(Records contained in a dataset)

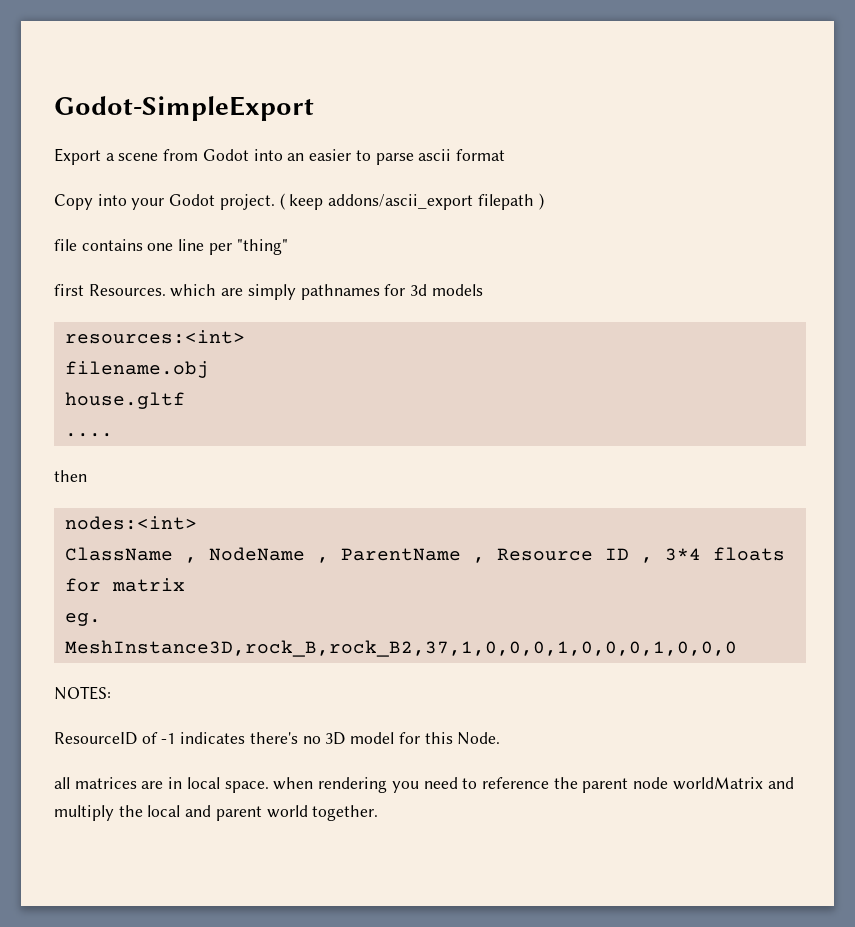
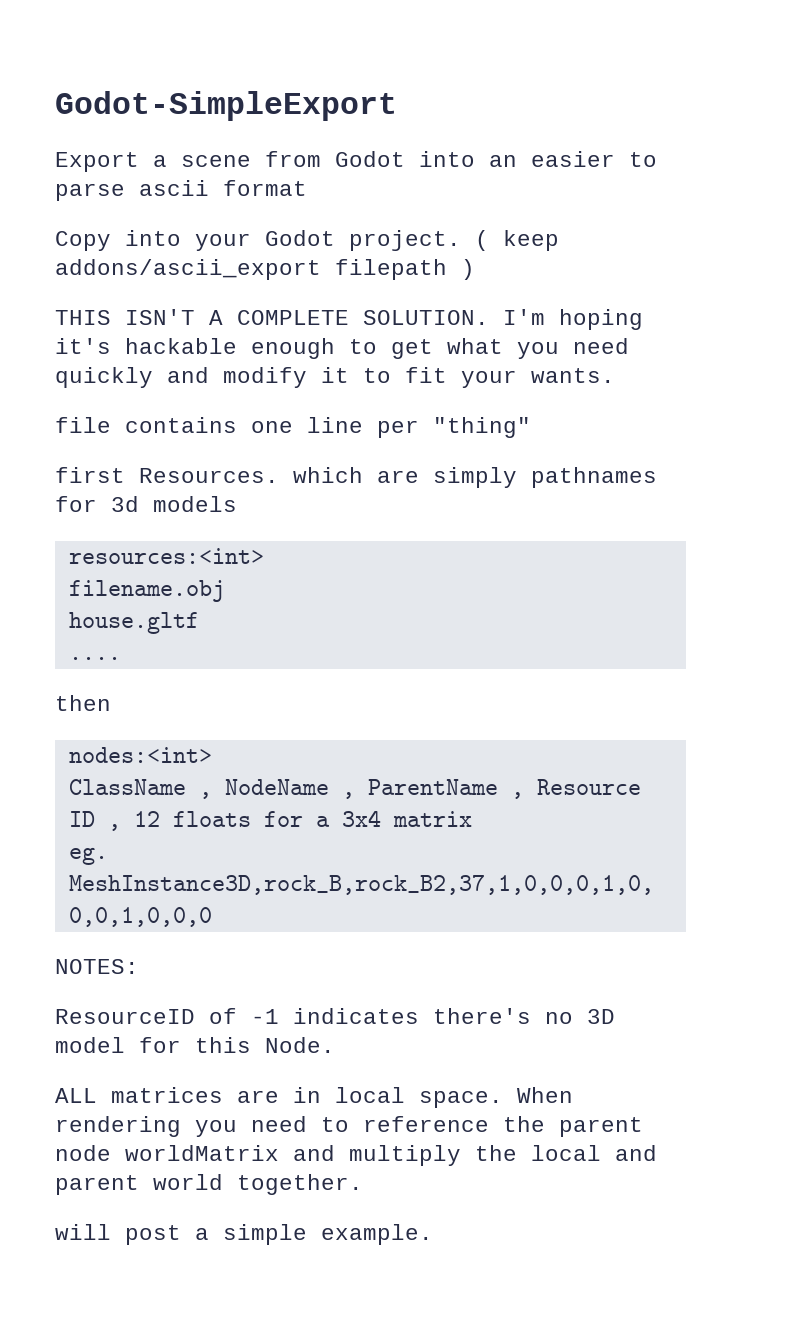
+ THIS ISN'T A COMPLETE SOLUTION. I'm hoping it's hackable enough to get what you need quickly and modify it to fit your wants.
- ClassName , NodeName , ParentName , Resource ID , 3*4 floats for matrix
+ ClassName , NodeName , ParentName , Resource ID , 12 floats for a 3x4 matrix
- all matrices are in local space. when rendering you need to reference the parent node worldMatrix and multiply the local and parent world together.
+ ALL matrices are in local space. When rendering you need to reference the parent node worldMatrix and multiply the local and parent world together.
+ will post a simple example.

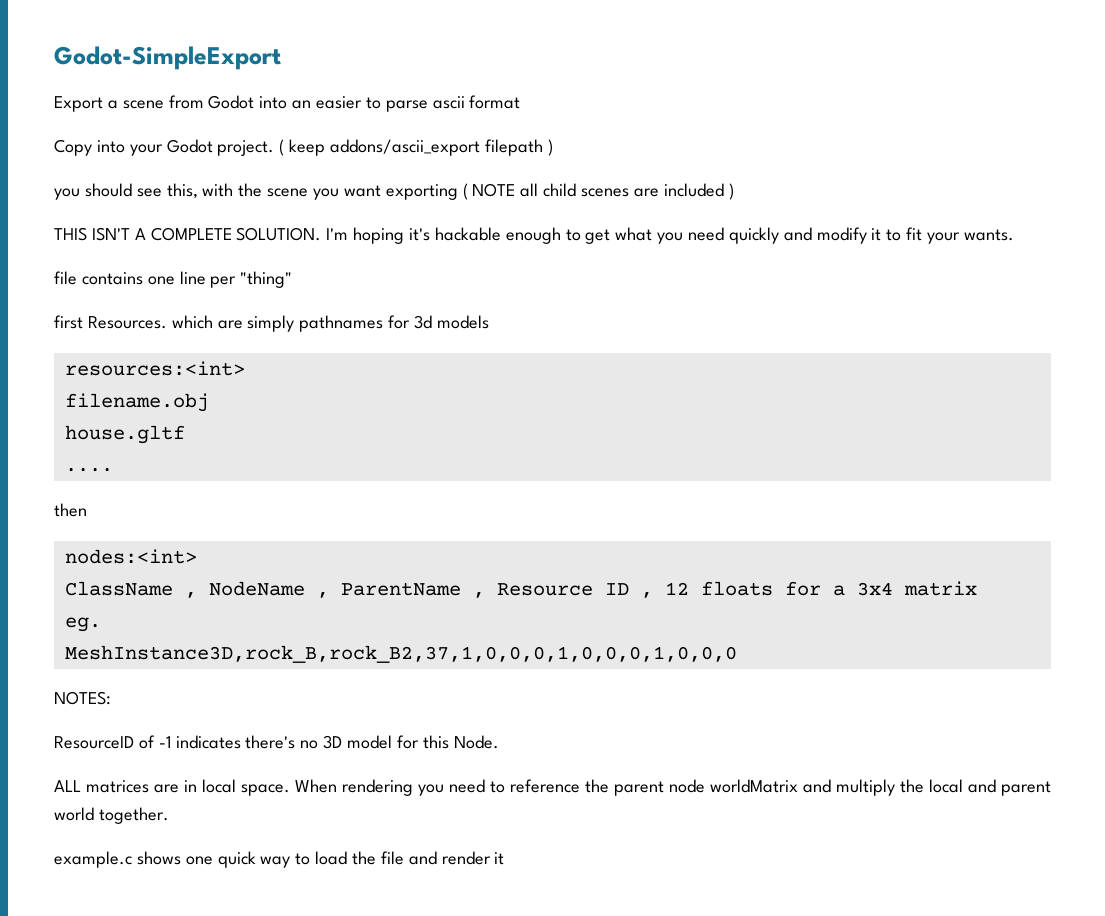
+ you should see this, with the scene you want exporting ( NOTE all child scenes are included )
- will post a simple example.
+ example.c shows one quick way to load the file and render it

The task ▸ Word for word, print every record, and leave out any picture.

Answer to the problem ▸
+ THIS ISN'T A COMPLETE SOLUTION. I'm hoping it's hackable enough to get what you need quickly and modify it to fit your wants.
- ClassName , NodeName , ParentName , Resource ID , 3*4 floats for matrix
+ ClassName , NodeName , ParentName , Resource ID , 12 floats for a 3x4 matrix
- all matrices are in local space. when rendering you need to reference the parent node worldMatrix and multiply the local and parent world together.
+ ALL matrices are in local space. When rendering you need to reference the parent node worldMatrix and multiply the local and parent world together.
+ will post a simple example.

+ you should see this, with the scene you want exporting ( NOTE all child scenes are included )
- will post a simple example.
+ example.c shows one quick way to load the file and render it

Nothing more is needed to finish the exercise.